Accorder un vin blanc de Lavaux avec un ceviche

Sur les coteaux de Lavaux, les vignes descendent en terrasses jusqu’au lac Léman, façonnant un terroir unique où la lumière se reflète autant sur l’eau que sur les grappes. C’est dans ce paysage classé à l’UNESCO que naissent des vins blancs d’une grande précision, capables de dialoguer avec des cuisines venues d’ailleurs. Le ceviche, plat emblématique d’Amérique du Sud, en est un bel exemple : sa fraîcheur et son acidité trouvent un écho naturel dans les Chasselas et Sauvignon Blanc de la région.

Pourquoi Lavaux sublime un ceviche

Le Chasselas, cépage roi de Lavaux, se distingue par sa minéralité et sa texture délicate.
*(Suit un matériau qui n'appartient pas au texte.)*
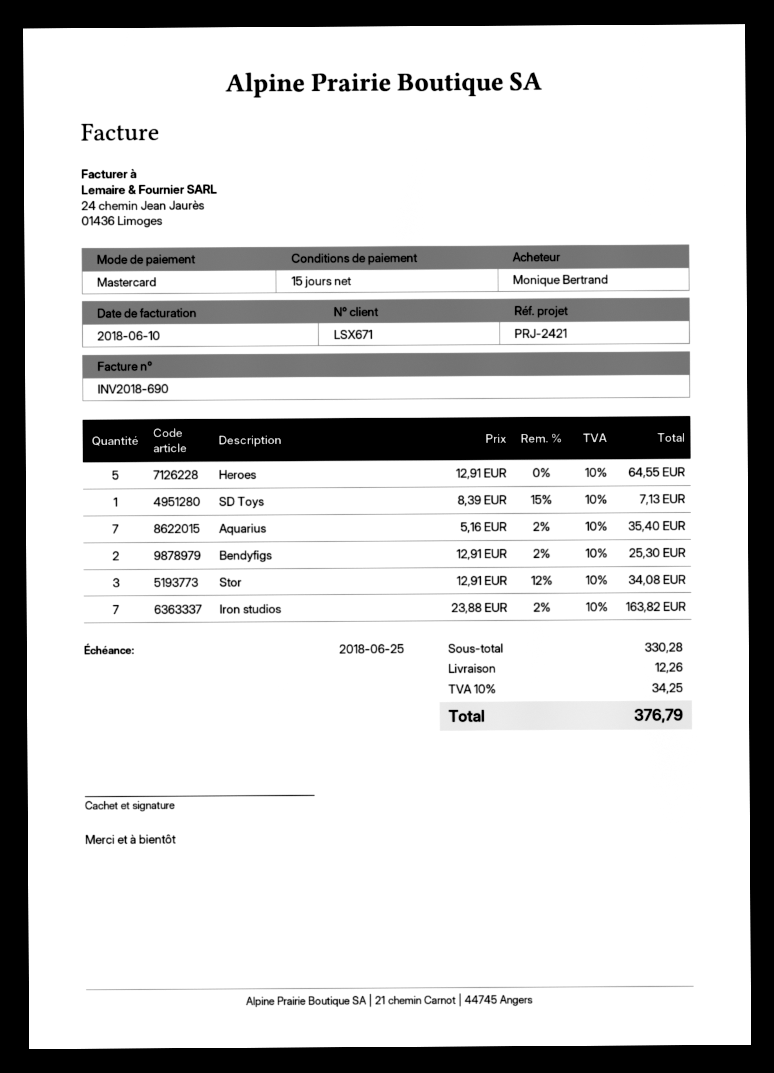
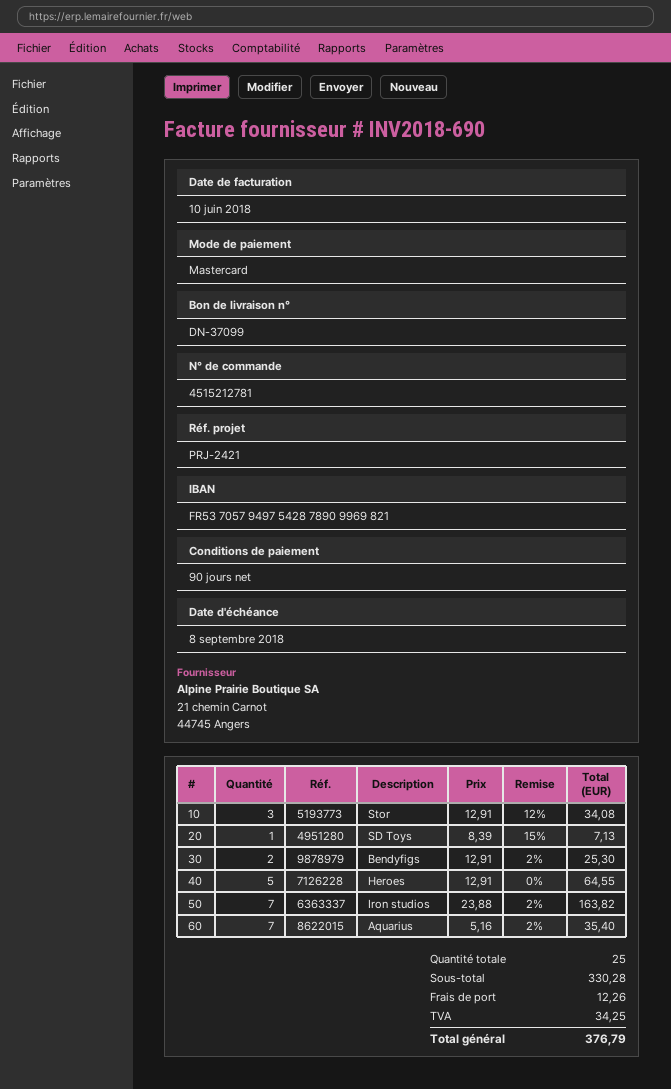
payment terms: 15 days -> 90 days
due date: 2018-06-25 -> 2018-09-08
Porté par le terroir des coteaux et la proximité du lac, il développe des arômes de fruits à chair blanche et une légère note florale, sans jamais tomber dans l’excès aromatique. Cette retenue en fait un partenaire idéal pour un plat où l’ingrédient principal, le poisson cru, doit rester la vedette de l’assiette.

Assiette de ceviche

Le ceviche repose sur un équilibre entre acidité, fraîcheur et parfois une pointe de piment. Un Chasselas jeune, avec sa vivacité naturelle, absorbe alors cette acidité sans s’effacer. Chez La Maison Massy, on recommande d’éviter les cuvées trop boisées ou trop marquées par l’élevage, qui masqueraient la finesse du poisson et des agrumes.

Nos suggestions de cuvées

Pour ce type d’accord, deux profils se distinguent particulièrement bien : le Chasselas d’Epesses, tout en fraîcheur et en minéralité, épouse un ceviche classique au citron vert et à la coriandre ; et le Sauvignon Blanc, produit en plus petite quantité, qui apporte une dimension plus aromatique, avec des notes d’agrumes et une pointe herbacée qui s’accordent bien avec un ceviche relevé d’une touche de piment.

Température et service

La température de service joue un rôle déterminant dans la réussite de cet accord. Un vin blanc de Lavaux se révèle pleinement entre 10 et 12°C. Trop froid, il perd en expressivité aromatique. Trop tiède, il paraît lourd face à la légèreté du plat. Pour l’atteindre, il suffit de placer la bouteille au réfrigérateur environ deux heures avant le service, puis de la sortir une quinzaine de minutes avant de servir, le temps qu’elle s’ouvre légèrement.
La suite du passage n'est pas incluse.